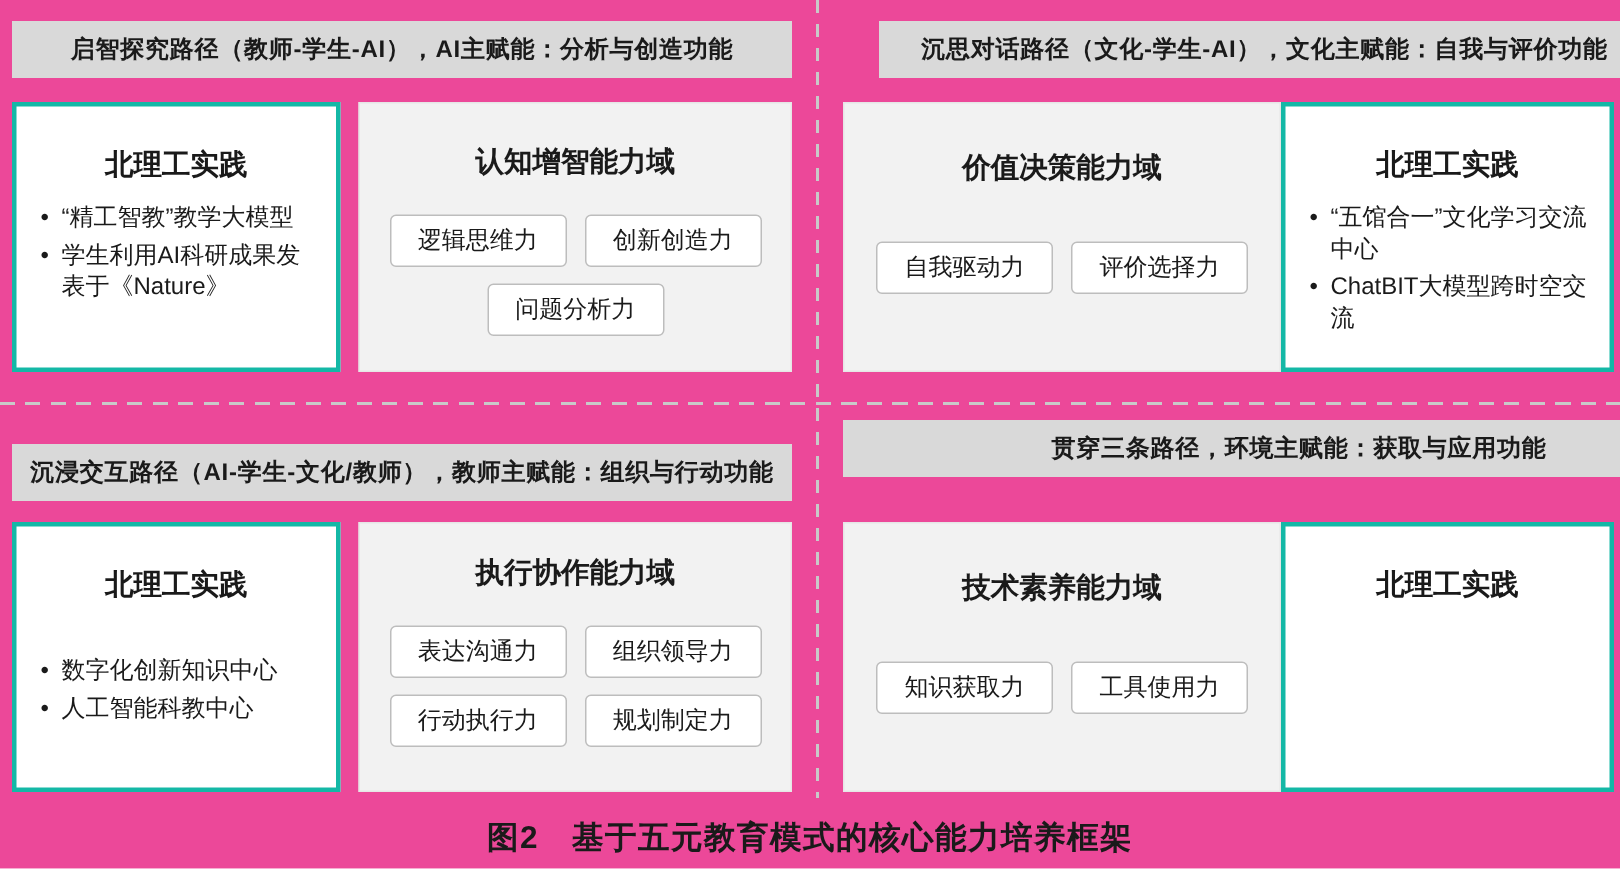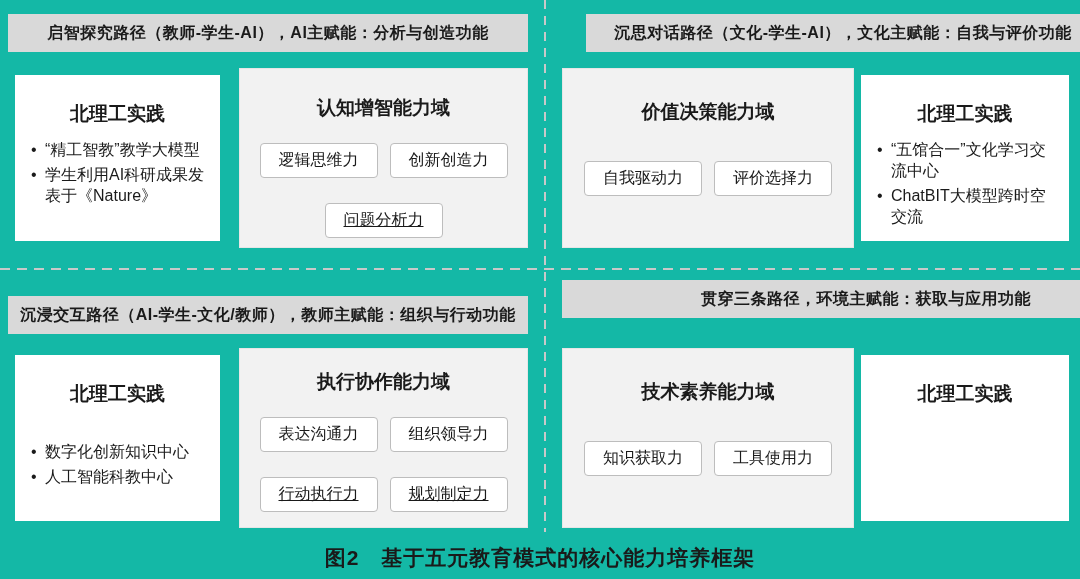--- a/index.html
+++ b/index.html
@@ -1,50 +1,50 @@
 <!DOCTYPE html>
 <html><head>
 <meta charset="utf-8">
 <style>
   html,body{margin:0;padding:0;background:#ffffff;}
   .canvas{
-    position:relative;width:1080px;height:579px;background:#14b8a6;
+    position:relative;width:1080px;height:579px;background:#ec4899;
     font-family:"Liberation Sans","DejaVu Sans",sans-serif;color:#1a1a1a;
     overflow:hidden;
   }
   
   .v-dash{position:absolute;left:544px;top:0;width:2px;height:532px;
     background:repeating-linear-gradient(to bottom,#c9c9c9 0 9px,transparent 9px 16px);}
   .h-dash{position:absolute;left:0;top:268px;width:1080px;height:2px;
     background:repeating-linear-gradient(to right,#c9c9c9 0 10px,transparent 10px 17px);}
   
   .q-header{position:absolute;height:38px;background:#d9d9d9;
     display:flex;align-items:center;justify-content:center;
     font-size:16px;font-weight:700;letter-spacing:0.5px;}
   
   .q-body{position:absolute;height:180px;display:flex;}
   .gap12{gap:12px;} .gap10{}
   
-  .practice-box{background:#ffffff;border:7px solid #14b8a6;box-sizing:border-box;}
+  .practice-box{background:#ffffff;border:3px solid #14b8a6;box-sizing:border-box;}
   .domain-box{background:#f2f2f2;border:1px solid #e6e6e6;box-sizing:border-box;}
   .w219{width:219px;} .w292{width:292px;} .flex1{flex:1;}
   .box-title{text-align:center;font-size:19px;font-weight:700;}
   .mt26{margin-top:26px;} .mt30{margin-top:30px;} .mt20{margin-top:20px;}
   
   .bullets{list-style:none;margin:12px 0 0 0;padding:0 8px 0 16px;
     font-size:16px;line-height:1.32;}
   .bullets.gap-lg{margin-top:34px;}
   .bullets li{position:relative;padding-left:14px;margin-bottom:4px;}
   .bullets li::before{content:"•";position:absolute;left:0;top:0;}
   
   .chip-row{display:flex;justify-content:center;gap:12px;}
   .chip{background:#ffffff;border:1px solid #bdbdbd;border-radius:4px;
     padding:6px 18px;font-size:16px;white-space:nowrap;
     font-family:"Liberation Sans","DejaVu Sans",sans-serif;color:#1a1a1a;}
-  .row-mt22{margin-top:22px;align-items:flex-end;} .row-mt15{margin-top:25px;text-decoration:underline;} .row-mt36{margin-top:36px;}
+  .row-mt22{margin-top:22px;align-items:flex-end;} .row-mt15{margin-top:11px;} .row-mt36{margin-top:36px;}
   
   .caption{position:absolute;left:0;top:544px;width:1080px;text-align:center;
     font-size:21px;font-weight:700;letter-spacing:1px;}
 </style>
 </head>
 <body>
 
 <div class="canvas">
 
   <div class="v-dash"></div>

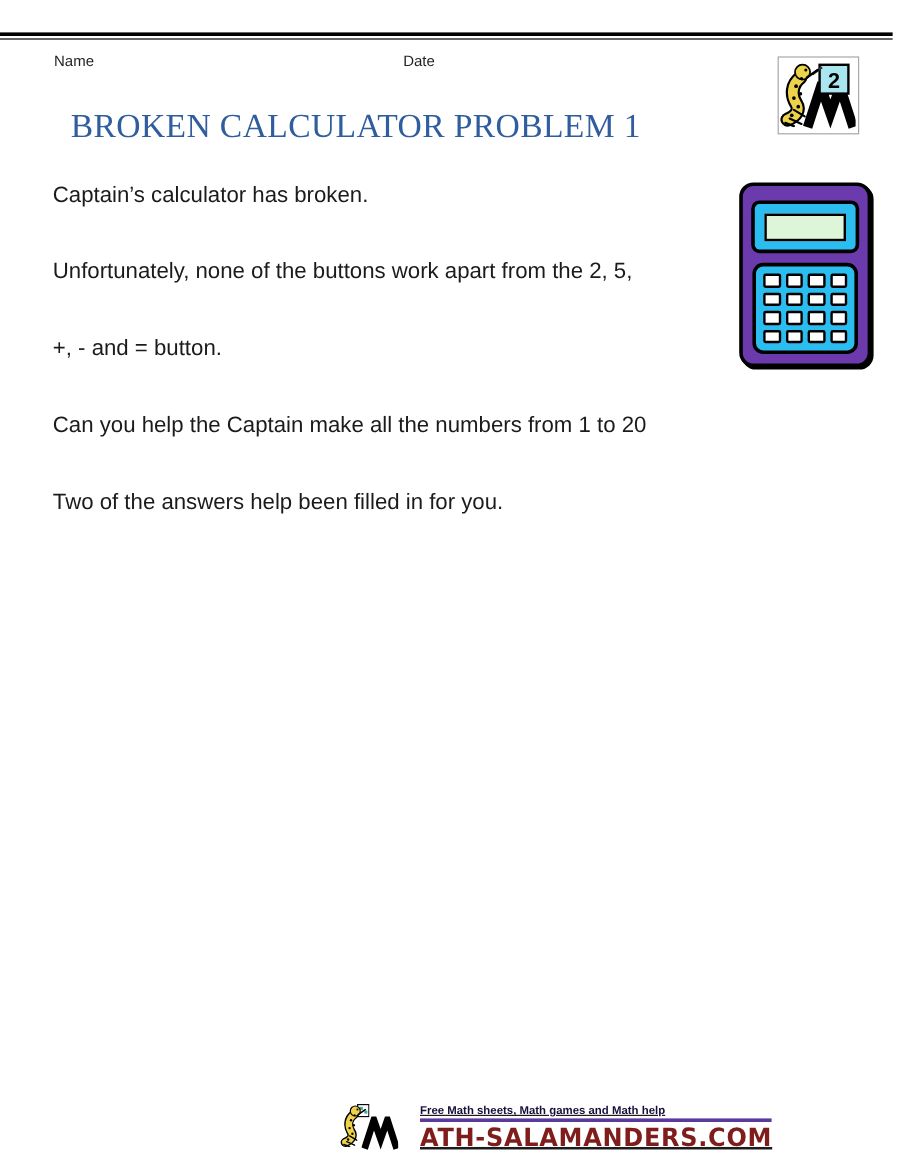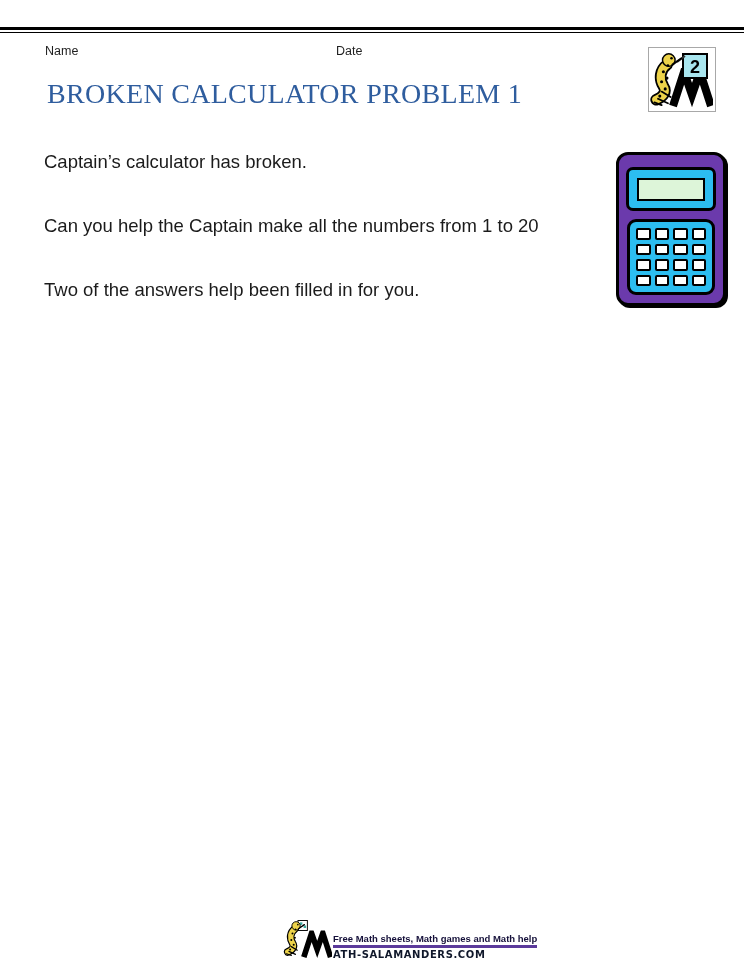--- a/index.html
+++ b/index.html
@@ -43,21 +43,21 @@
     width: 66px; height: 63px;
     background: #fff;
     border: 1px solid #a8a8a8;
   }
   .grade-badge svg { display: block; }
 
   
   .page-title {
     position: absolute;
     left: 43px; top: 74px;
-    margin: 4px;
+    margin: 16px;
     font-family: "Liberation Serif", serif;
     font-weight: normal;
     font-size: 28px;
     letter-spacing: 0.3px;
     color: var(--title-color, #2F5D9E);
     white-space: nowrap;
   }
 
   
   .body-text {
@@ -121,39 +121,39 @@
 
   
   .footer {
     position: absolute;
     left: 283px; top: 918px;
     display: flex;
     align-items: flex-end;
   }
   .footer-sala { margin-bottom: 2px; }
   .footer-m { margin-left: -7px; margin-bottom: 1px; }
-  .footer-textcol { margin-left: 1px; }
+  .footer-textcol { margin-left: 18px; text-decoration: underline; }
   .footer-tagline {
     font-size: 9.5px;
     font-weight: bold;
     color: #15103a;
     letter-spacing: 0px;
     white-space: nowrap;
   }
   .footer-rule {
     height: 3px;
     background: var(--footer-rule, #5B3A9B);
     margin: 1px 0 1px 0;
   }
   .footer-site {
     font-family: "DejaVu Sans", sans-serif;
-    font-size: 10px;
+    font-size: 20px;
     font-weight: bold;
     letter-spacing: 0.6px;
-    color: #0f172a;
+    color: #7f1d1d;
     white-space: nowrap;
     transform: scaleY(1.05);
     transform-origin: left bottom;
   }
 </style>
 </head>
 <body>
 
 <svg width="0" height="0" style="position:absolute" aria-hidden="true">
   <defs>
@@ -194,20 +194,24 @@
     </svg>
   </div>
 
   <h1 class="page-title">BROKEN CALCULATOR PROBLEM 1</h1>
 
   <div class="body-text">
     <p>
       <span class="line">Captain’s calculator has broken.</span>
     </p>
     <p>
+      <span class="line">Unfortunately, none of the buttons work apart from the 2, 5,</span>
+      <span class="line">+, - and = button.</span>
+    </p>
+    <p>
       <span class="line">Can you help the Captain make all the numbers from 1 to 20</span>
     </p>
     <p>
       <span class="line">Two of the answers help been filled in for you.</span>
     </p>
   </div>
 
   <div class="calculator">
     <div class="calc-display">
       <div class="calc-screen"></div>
________
# [Aim of the task]
Show me every line of the entries above that holds "footer".

# [Reply]
   .footer {
   .footer-sala { margin-bottom: 2px; }
   .footer-m { margin-left: -7px; margin-bottom: 1px; }
-  .footer-textcol { margin-left: 1px; }
+  .footer-textcol { margin-left: 18px; text-decoration: underline; }
   .footer-tagline {
   .footer-rule {
     background: var(--footer-rule, #5B3A9B);
   .footer-site {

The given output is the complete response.